DNA, or deoxyribonucleic acid, stores and transmits genetic information as a code made up of four chemical bases: adenine (A), guanine (G), cytosine (C) and thymine (T). The DNA bases have a natural affinity to pair up with each other—A with T and C with G. Synthetic strands of DNA can be combined with natural DNA strands from bacteriophages. By moving around the sequence of letters on the strands, researchers can get the DNA strands to bind together in ways that create different shapes. The stiffness of DNA strands can also easily be adjusted, so they remain straight as a piece of dry spaghetti or bend and coil like boiled spaghetti.

The idea of using DNA as a construction material goes back to the 1980s, when biochemist Nadrian Seeman pioneered DNA nanotechnology. This field uses strands DNA to make functional devices at the nanoscale. The ability to make these precise, three-dimensional structures began as a novelty, nicknamed DNA origami, resulting in objects such as a microscopic map of the world and, more recently, the tiniest-ever game of tic-tac-toe, played on a DNA board.
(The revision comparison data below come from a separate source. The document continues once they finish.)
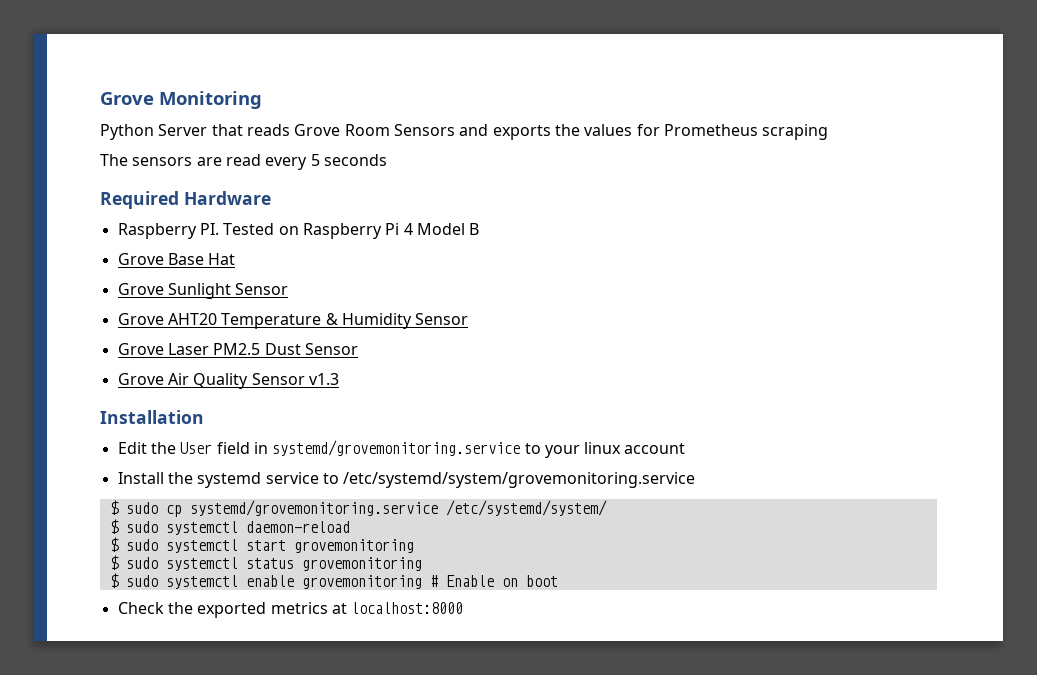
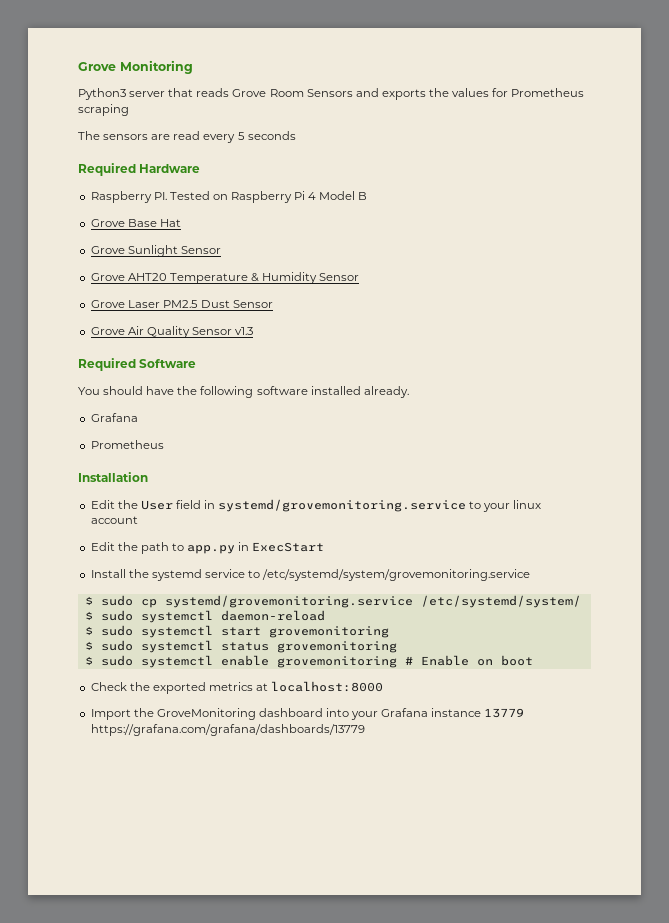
- Python Server that reads Grove Room Sensors and exports the values for Prometheus scraping
+ Python3 server that reads Grove Room Sensors and exports the values for Prometheus scraping
+ Required Software
+ You should have the following software installed already.
+ Grafana
+ Prometheus
+ Edit the path to app.py in ExecStart
+ Import the GroveMonitoring dashboard into your Grafana instance 13779 https://grafana.com/grafana/dashboards/13779

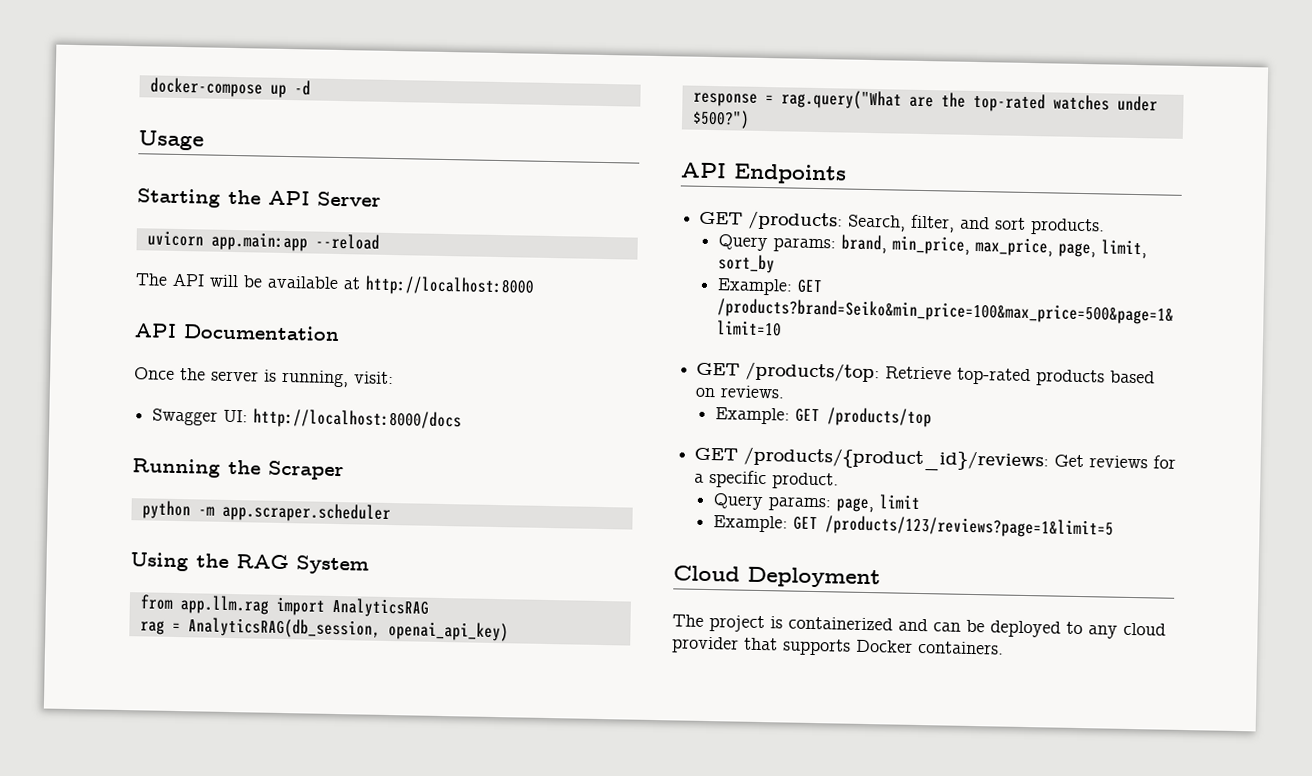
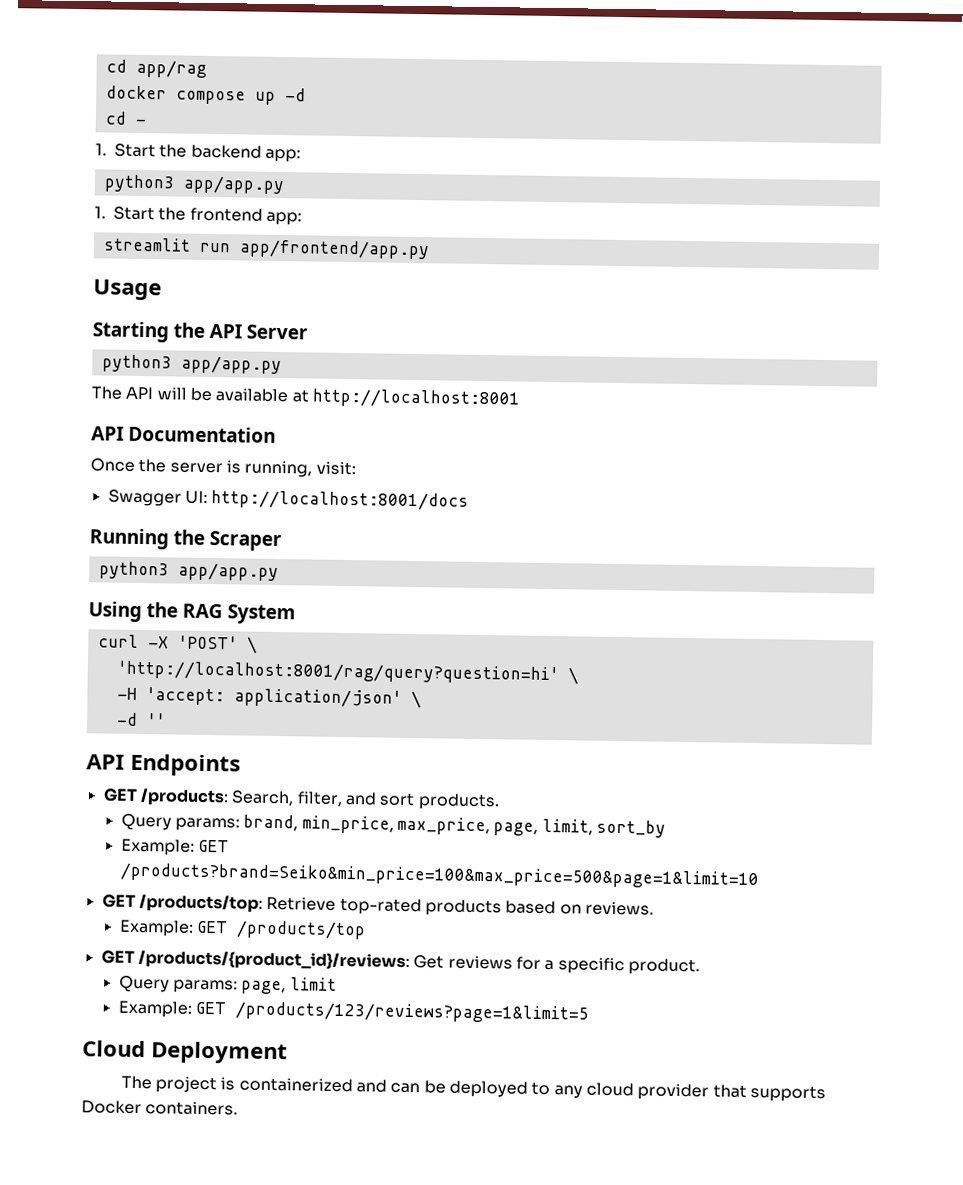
- docker-compose up -d
+ cd app/rag
+ docker compose up -d
+ cd -
+ 1. Start the backend app:
+ python3 app/app.py
+ 1. Start the frontend app:
+ streamlit run app/frontend/app.py
  Starting the API Server
- uvicorn app.main:app --reload
+ python3 app/app.py
- The API will be available at http://localhost:8000
+ The API will be available at http://localhost:8001
- Swagger UI: http://localhost:8000/docs
+ Swagger UI: http://localhost:8001/docs
  Running the Scraper
- python -m app.scraper.scheduler
+ python3 app/app.py
- from app.llm.rag import AnalyticsRAG
- rag = AnalyticsRAG(db_session, openai_api_key)
- response = rag.query("What are the top-rated watches under $500?")
+ curl -X 'POST' \
+ 'http://localhost:8001/rag/query?question=hi' \
+ -H 'accept: application/json' \
+ -d ''

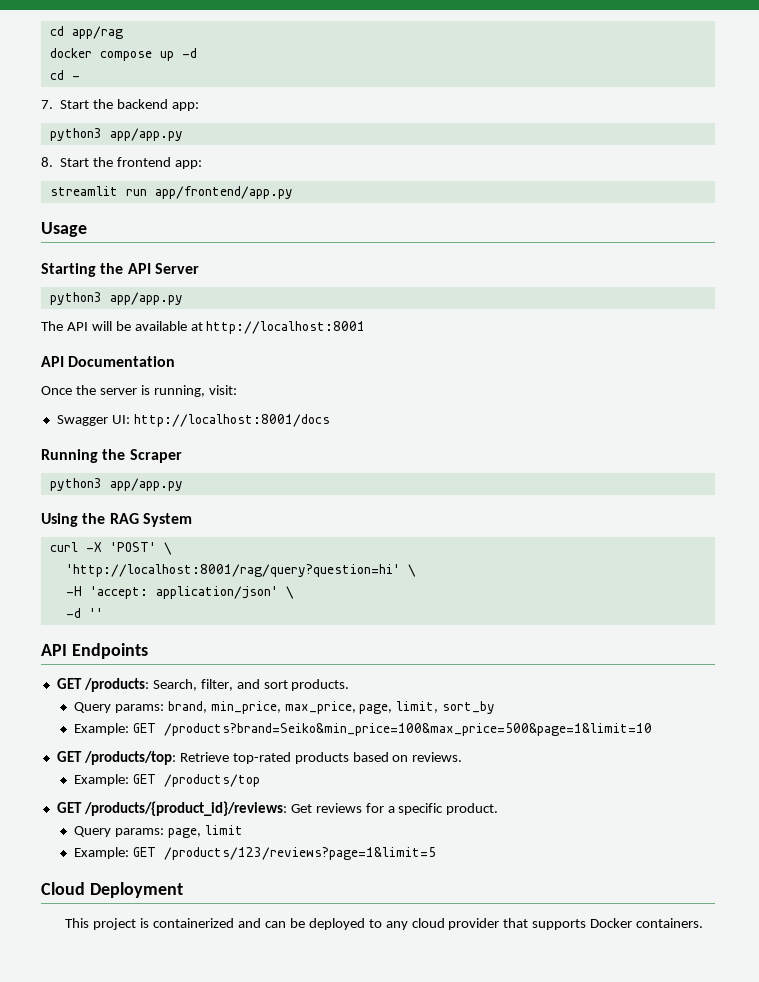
- 1. Start the backend app:
+ 7. Start the backend app:
- 1. Start the frontend app:
+ 8. Start the frontend app:
- The project is containerized and can be deployed to any cloud provider that supports Docker containers.
+ This project is containerized and can be deployed to any cloud provider that supports Docker containers.

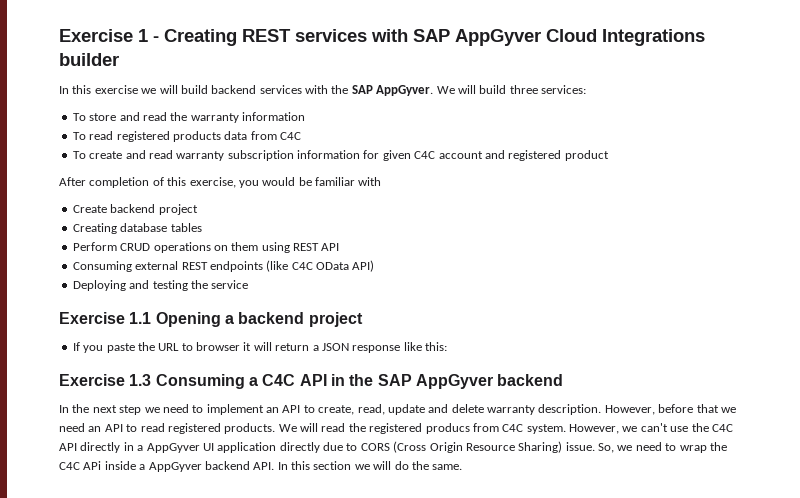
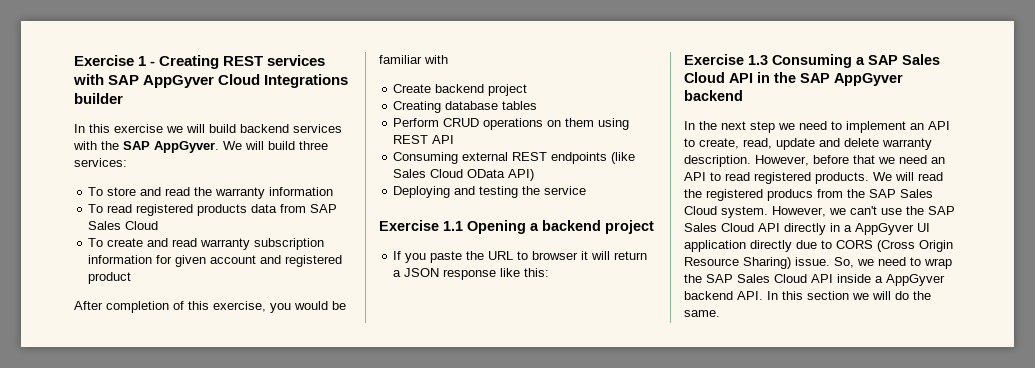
- To read registered products data from C4C
+ To read registered products data from SAP Sales Cloud
- To create and read warranty subscription information for given C4C account and registered product
+ To create and read warranty subscription information for given account and registered product
- Consuming external REST endpoints (like C4C OData API)
+ Consuming external REST endpoints (like Sales Cloud OData API)
- Exercise 1.3 Consuming a C4C API in the SAP AppGyver backend
+ Exercise 1.3 Consuming a SAP Sales Cloud API in the SAP AppGyver backend
- We will read the registered producs from C4C system.
+ We will read the registered producs from the SAP Sales Cloud system.
- However, we can't use the C4C API directly in a AppGyver UI application directly due to CORS (Cross Origin Resource Sharing) issue.
+ However, we can't use the SAP Sales Cloud API directly in a AppGyver UI application directly due to CORS (Cross Origin Resource Sharing) issue.
- So, we need to wrap the C4C APi inside a AppGyver backend API. In this section we will do the same.
+ So, we need to wrap the SAP Sales Cloud API inside a AppGyver backend API. In this section we will do the same.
Work on novelty objects continues to provide new insights into the mechanical properties of DNA. These insights are driving the ability to make DNA machines that generate, transmit and sense mechanical forces.

“If you put together these three main components of mechanical devices, you begin to get hammers and cogs and wheels and you can start building nano machines,” Salaita says. “DNA mechanotechnology expands the opportunities for research involving biomedicine and materials science. It’s like discovering a new continent and opening up fresh territory to explore.”

Potential uses for such devices include drug delivery devices in the form of nano capsules that open up when they reach a target site, nano computers and nano robots working on nanoscale assembly lines.

The use of DNA self-assembly by the genomics industry, for biomedical research and diagnostics, is further propelling DNA mechanotechnology, making DNA synthesis inexpensive and readily available. “Potentially anyone can dream up a nano-machine design and make it a reality,” Salaita says.

He gives the example of creating a pair of nano scissors. “You know that you need two rigid rods and that they need to be linked by a pivot mechanism,” he says. “By tinkering with some open-source software, you can create this design and then go onto a computer and place an order to custom synthesize your design. You’ll receive your order in a tube. You simply put the tube contents into a solution, let your device self-assemble, and then use a microscope to see if it works the way you thought that it would.”

Salaita’s lab is one of only about 100 around the world working at the forefront of DNA mechanotechnology. He and Blanchard developed the world’s strongest synthetic DNA-based motor, which was recently reported in Nano Letters.

A key focus of Salaita’s research is mapping and measuring how cells push and pull to learn more about the mechanical forces involved in the human immune system.

Salaita developed the first DNA force gauges for cells, providing the first detailed view of the mechanical forces that one molecule applies to another molecule across the entire surface of a living cell. Mapping such forces may help to diagnose and treat diseases related to cellular mechanics. Cancer cells, for instance, move differently from normal cells, and it is unclear whether that difference is a cause or an effect of the disease.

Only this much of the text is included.